Tooth Decay Risk Lowered
Tooth decay can affect any child but bottle-fed babies are at more risk of developing cavities. This happens because the baby’s teeth have prolonged exposure to sugary beverages due to sleeping with a bottle in their mouth. On the other hand, breastfeeding would lower the chance of tooth decay as babies won’t be exposed to milk for a long time. Also, breast milk contains antibodies that fight against harmful bacteria present in the mouth. These antibiotic effects of breastfeeding fight tooth decay in children and give them a beautiful smile.

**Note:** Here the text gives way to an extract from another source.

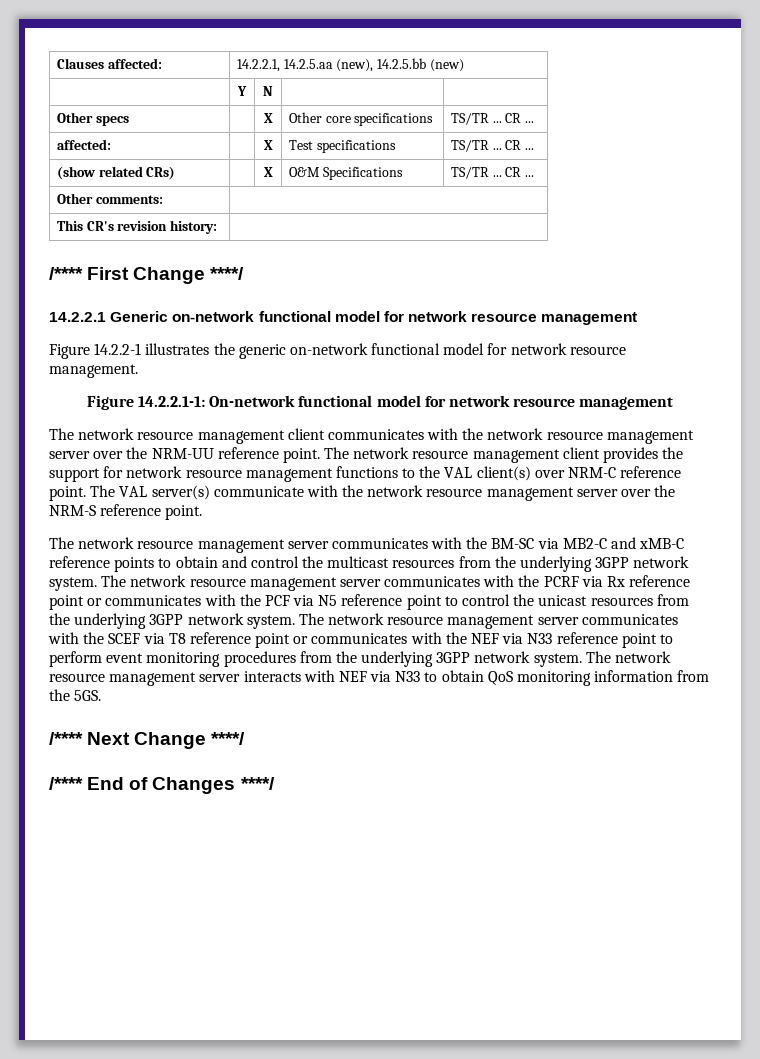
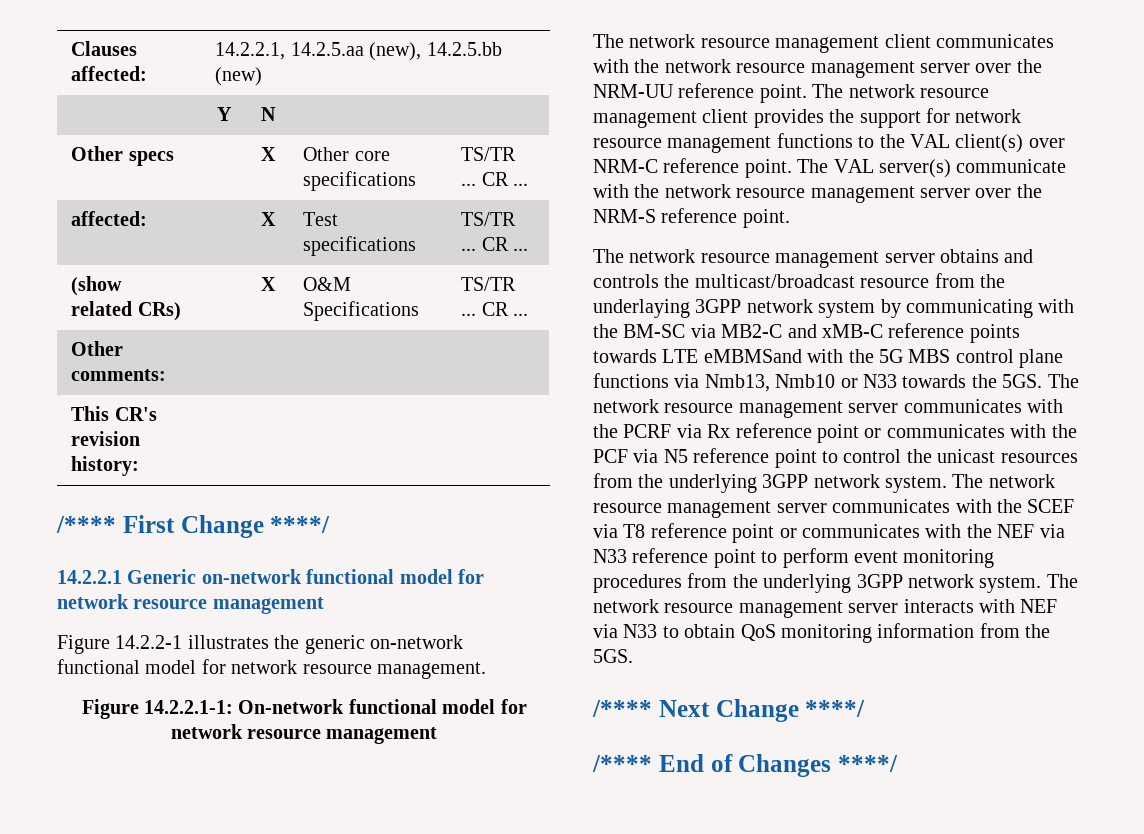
- The network resource management server communicates with the BM-SC via MB2-C and xMB-C reference points to obtain and control the multicast resources from the underlying 3GPP network system.
+ The network resource management server obtains and controls the multicast/broadcast resource from the underlaying 3GPP network system by communicating with the BM-SC via MB2-C and xMB-C reference points towards LTE eMBMSand with the 5G MBS control plane functions via Nmb13, Nmb10 or N33 towards the 5GS.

Bite Alignment Improves With Breastfeeding
Plenty of research like Pediatrics in 2015 and one in the August 2017 issue of the American Dental Association journal found a link between breastfeeding and teeth alignment. Babies who are exclusively breastfeeding for the first 6 months of life are less likely to face problems like overbites, crossbites, and open bites. The teeth alignment issues would be more prevalent in babies who are breastfed for a short span of time or who are bottle-fed.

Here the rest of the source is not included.